* [DATA RECORDS]

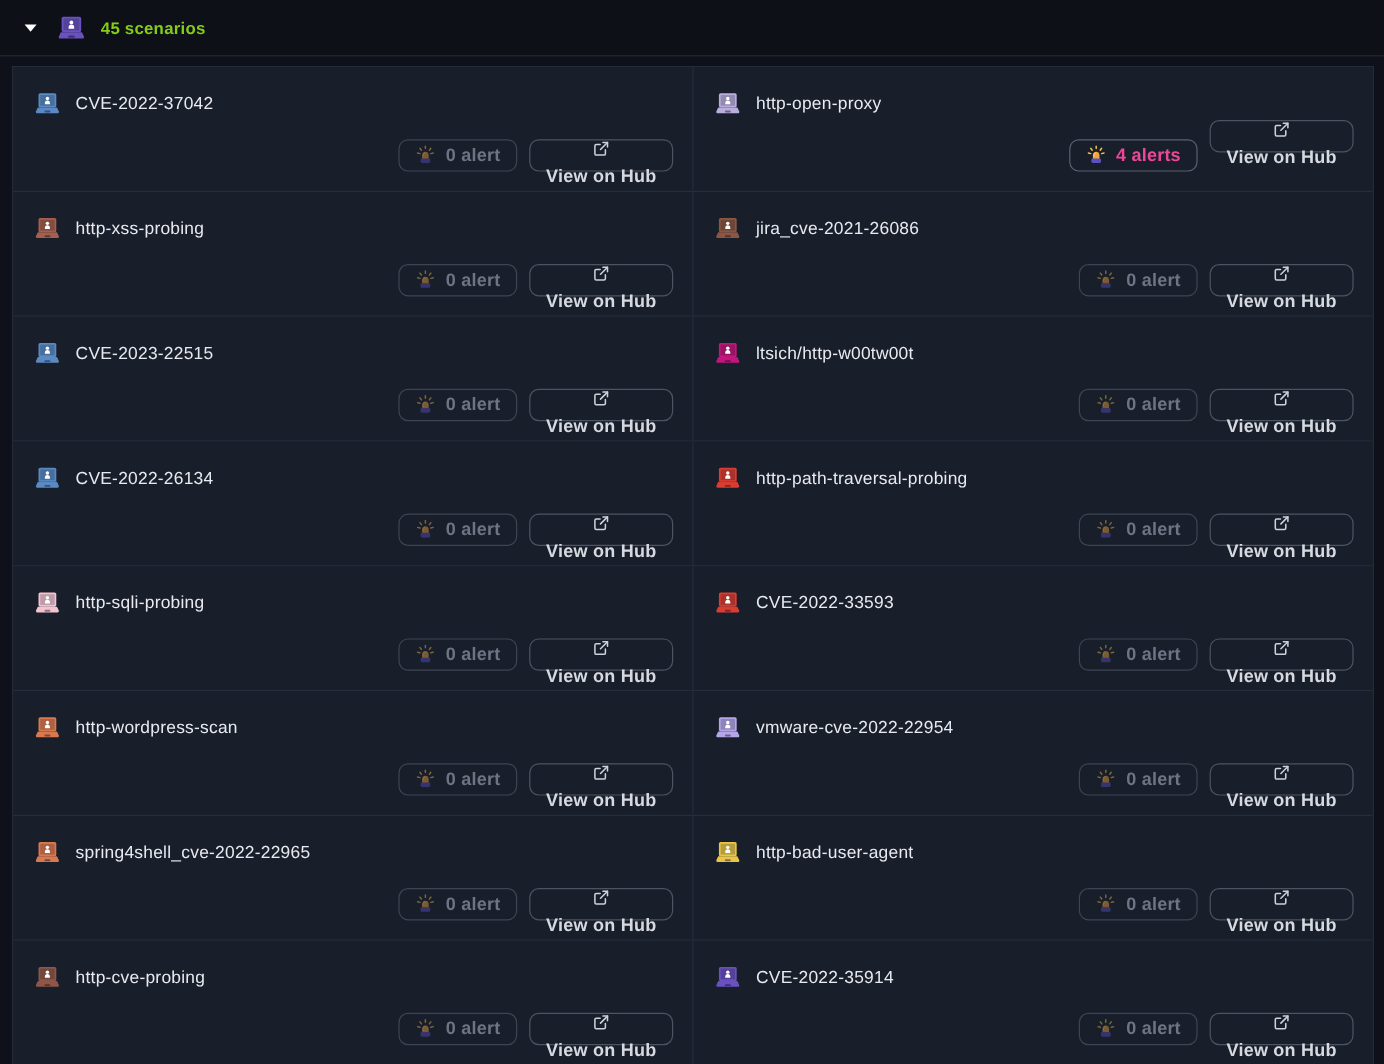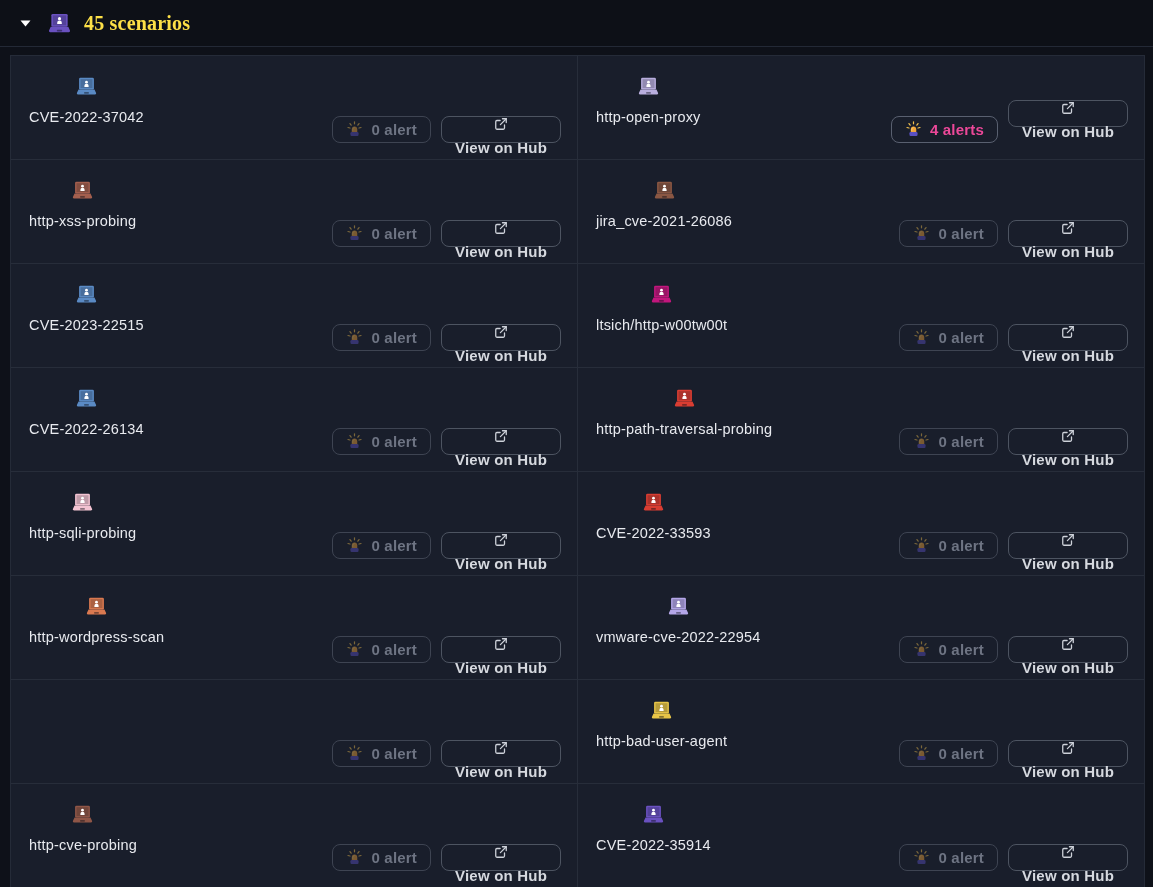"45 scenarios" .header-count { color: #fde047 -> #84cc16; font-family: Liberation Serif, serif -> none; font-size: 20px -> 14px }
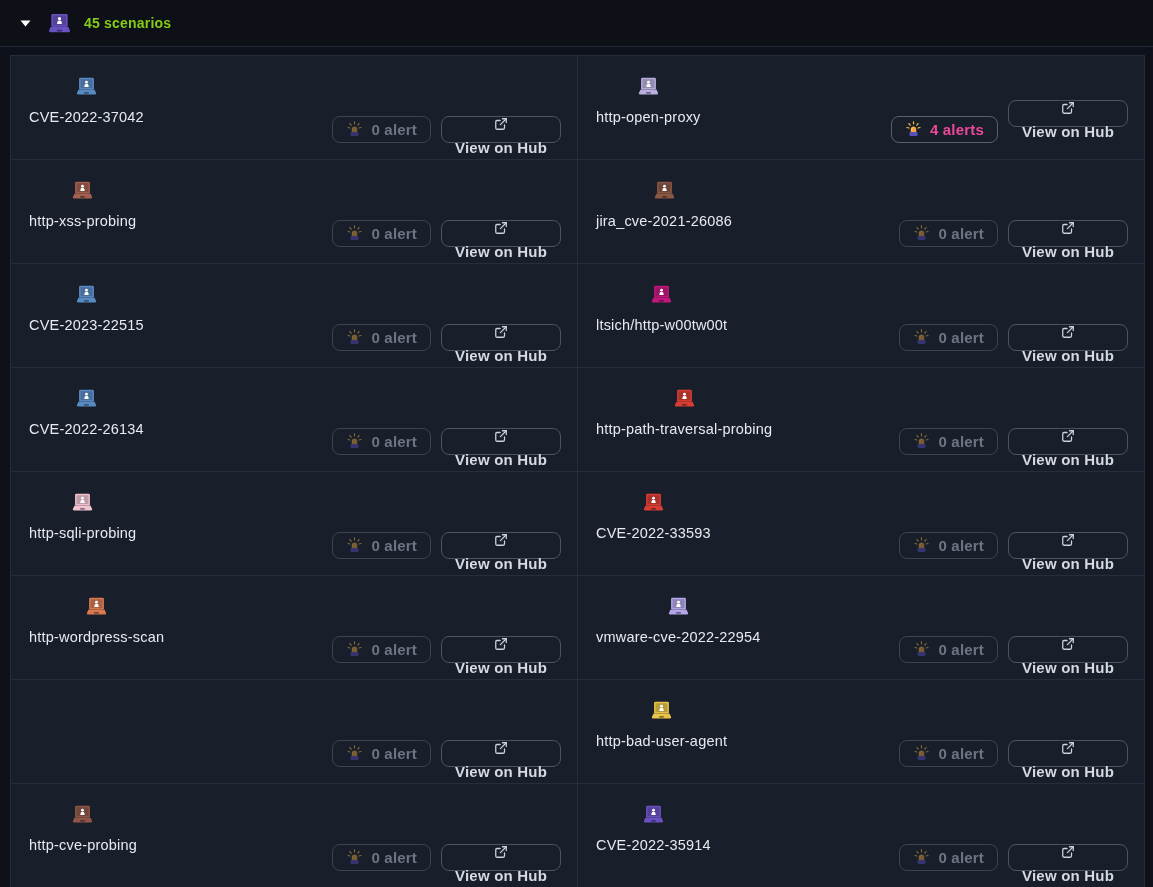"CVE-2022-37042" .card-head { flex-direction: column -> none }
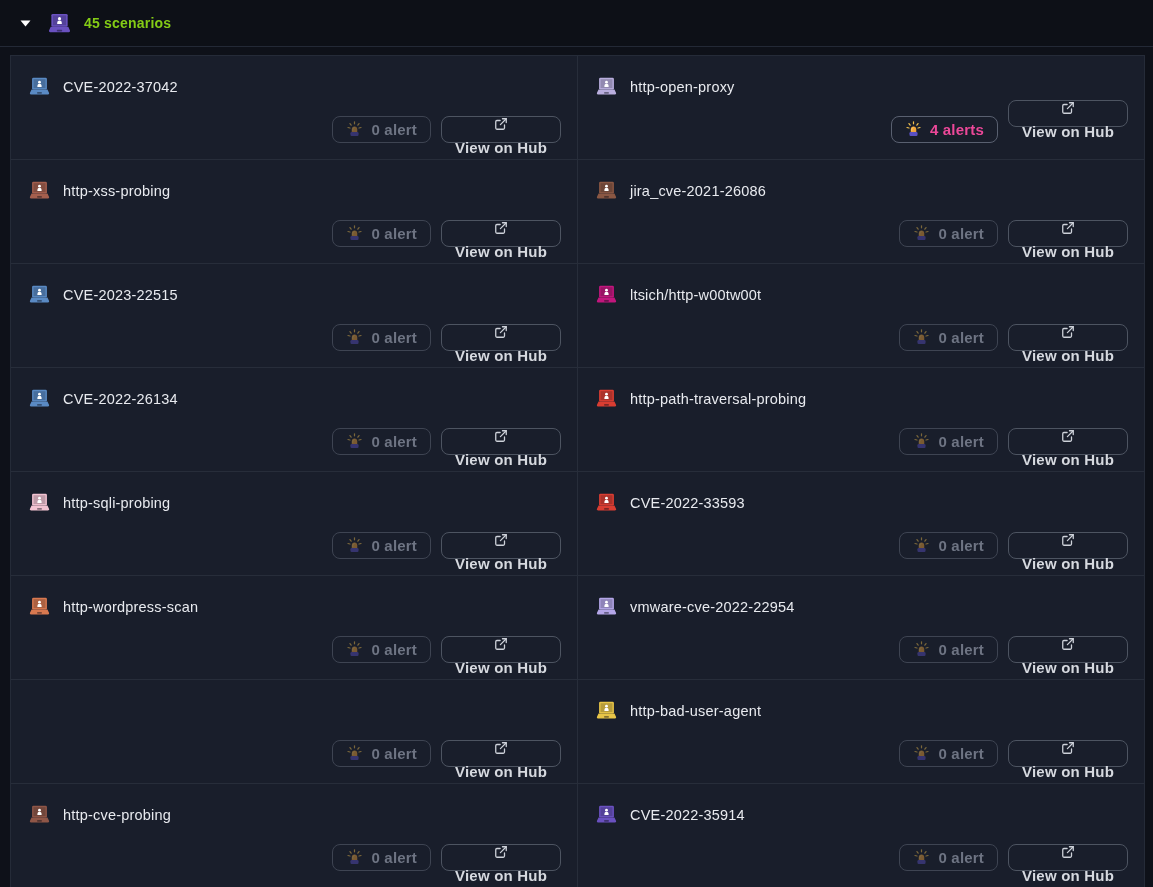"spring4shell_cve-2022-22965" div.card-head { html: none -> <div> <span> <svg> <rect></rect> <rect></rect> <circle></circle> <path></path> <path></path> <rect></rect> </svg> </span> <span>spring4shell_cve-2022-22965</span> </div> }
* * *
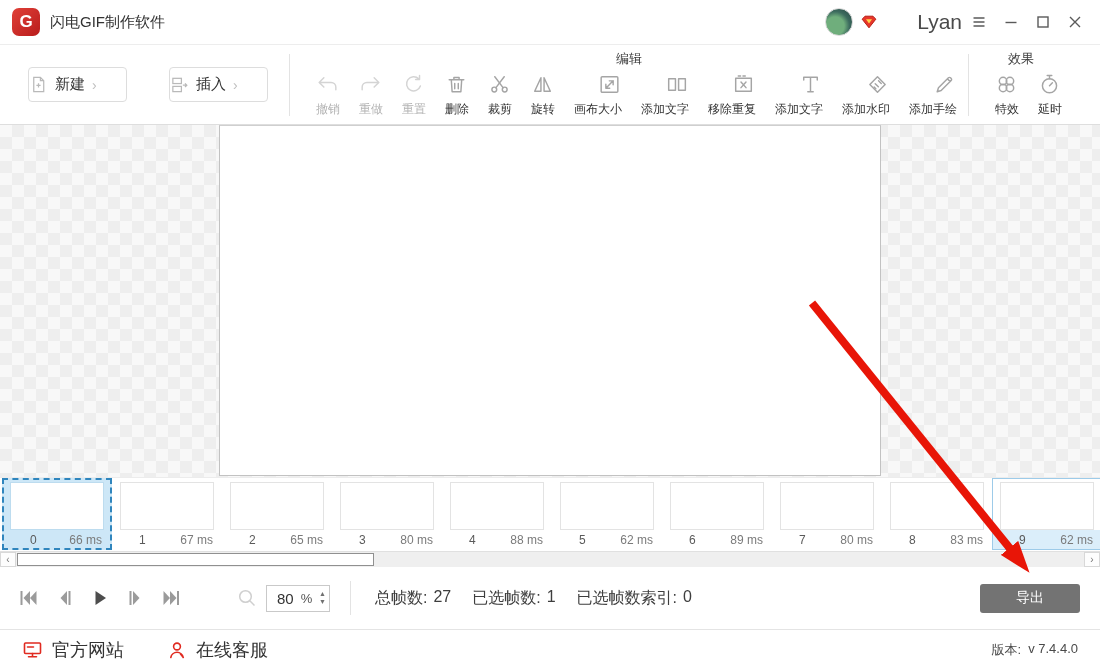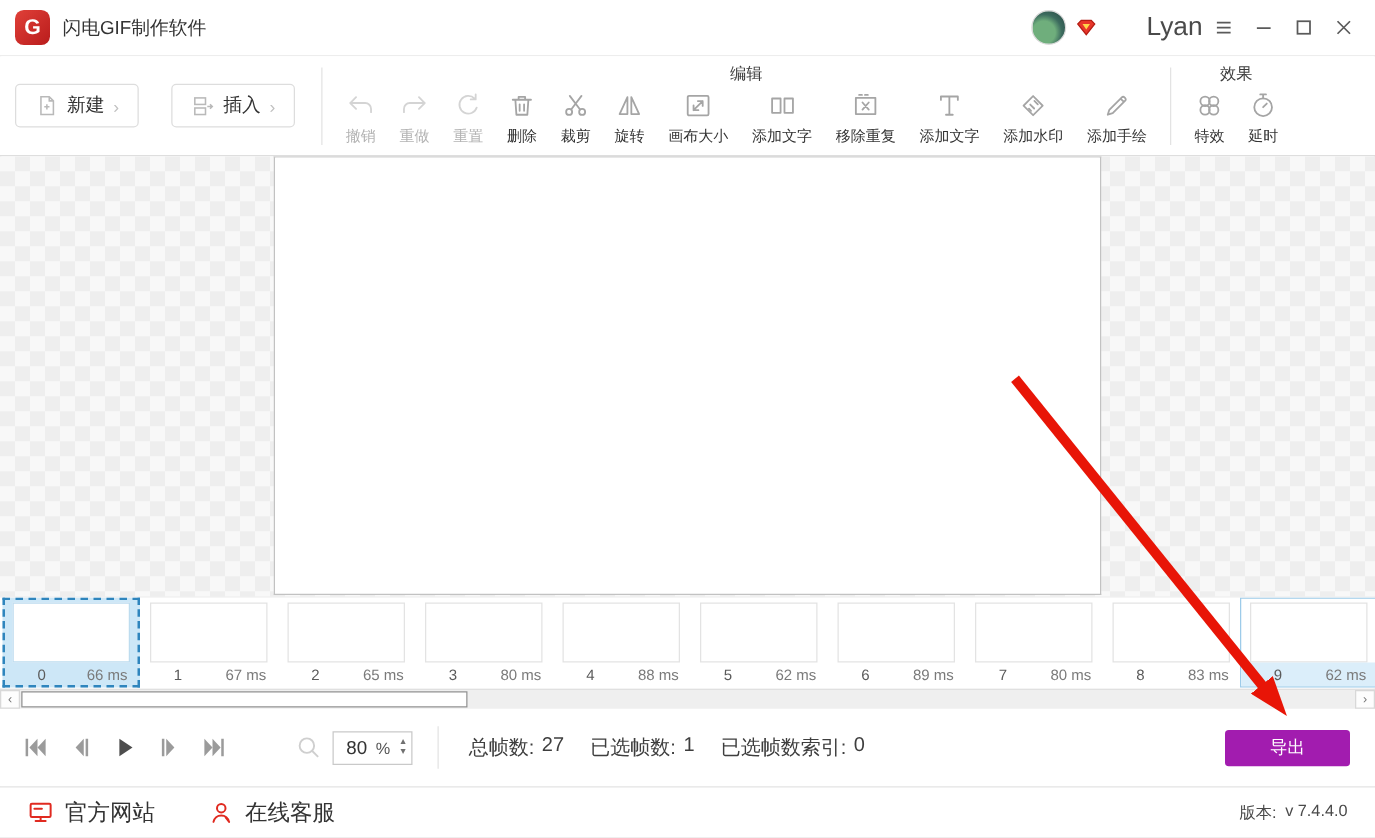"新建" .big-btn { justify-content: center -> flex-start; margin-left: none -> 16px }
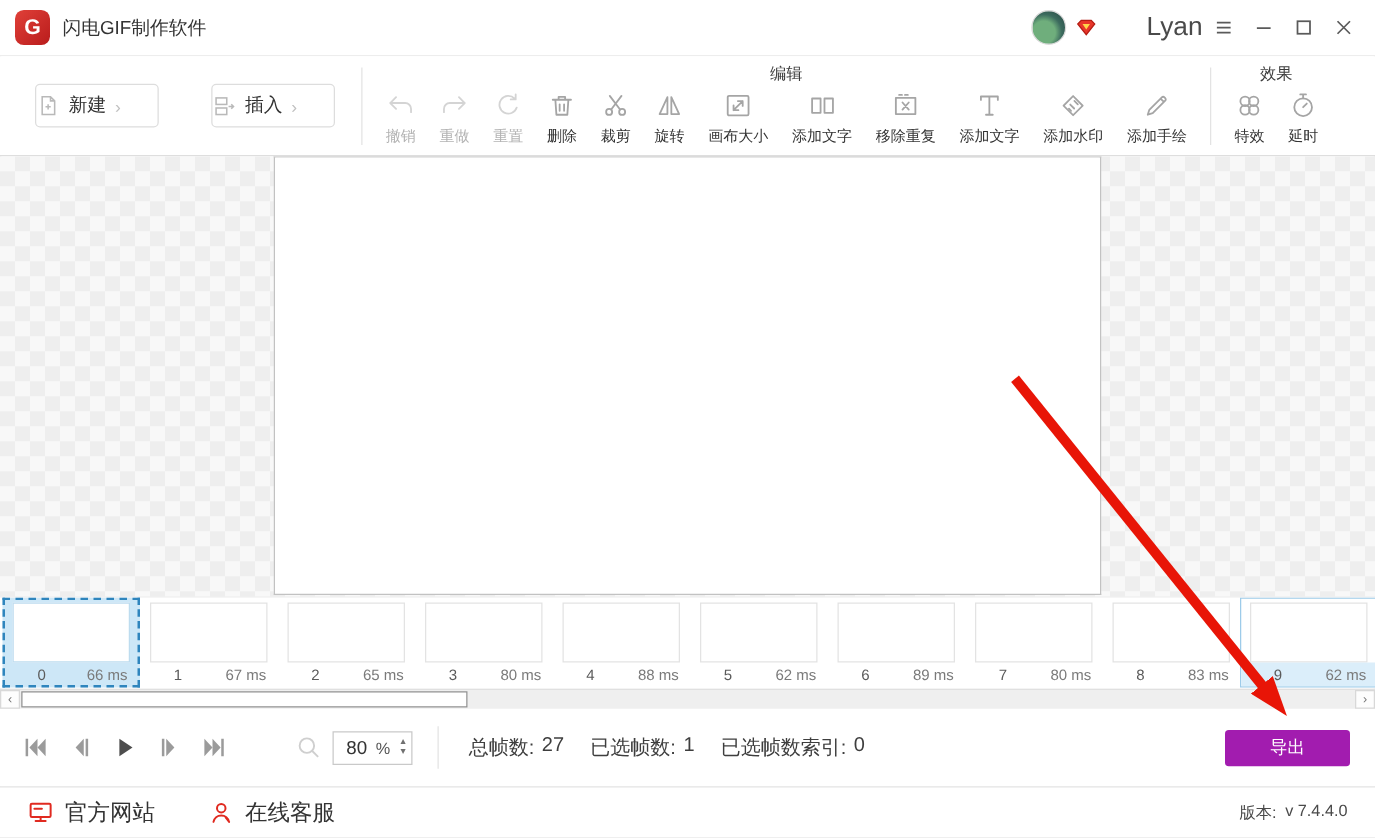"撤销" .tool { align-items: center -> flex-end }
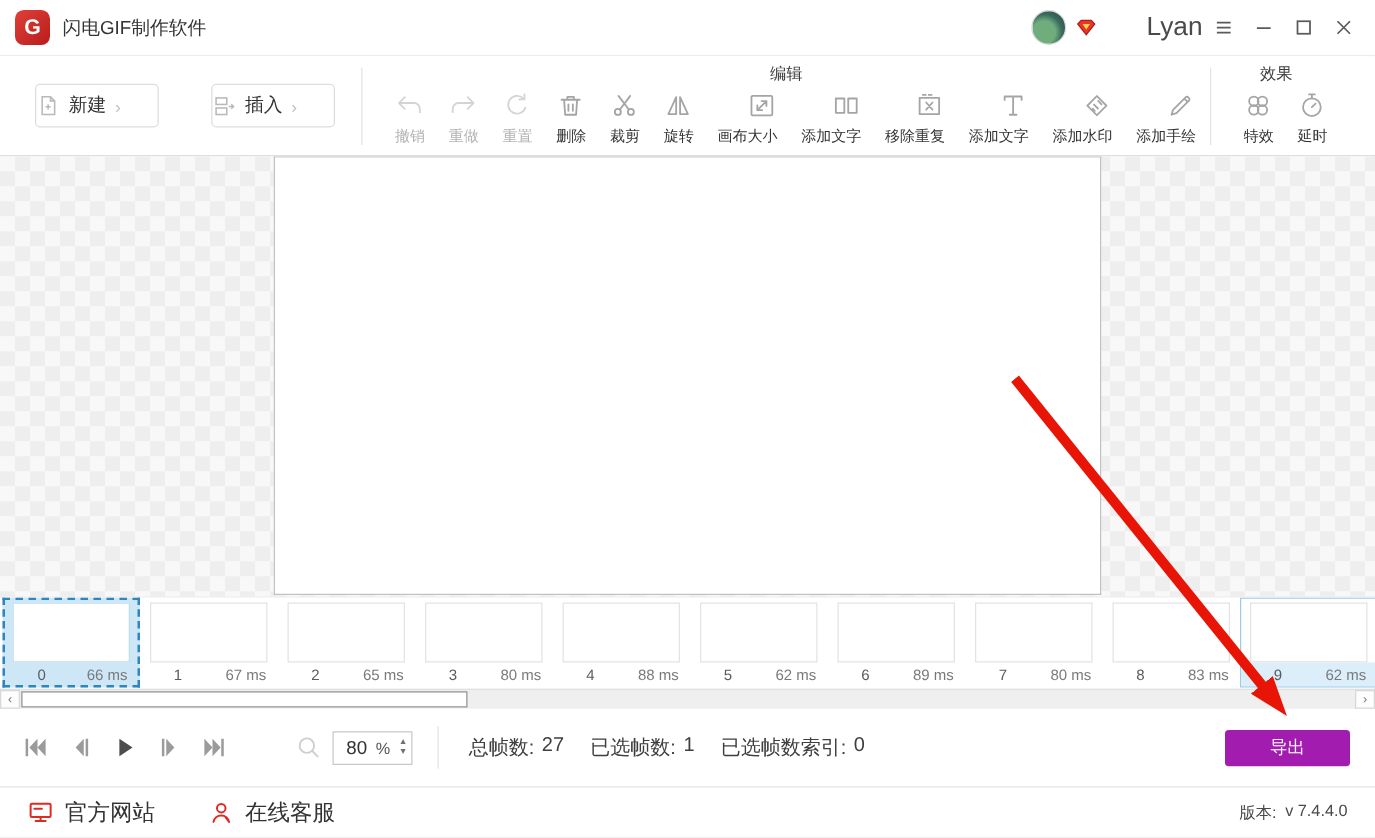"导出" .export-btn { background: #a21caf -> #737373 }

* [WHAT THE TASK ASKS] Above are the records; restate exactly the lines from the one containing "flex-direction: column ->" through the one containing "html: none ->", keeping pictures out.

* [EXERCISE ANSWER]
"CVE-2022-37042" .card-head { flex-direction: column -> none }
"spring4shell_cve-2022-22965" div.card-head { html: none -> <div> <span> <svg> <rect></rect> <rect></rect> <circle></circle> <path></path> <path></path> <rect></rect> </svg> </span> <span>spring4shell_cve-2022-22965</span> </div> }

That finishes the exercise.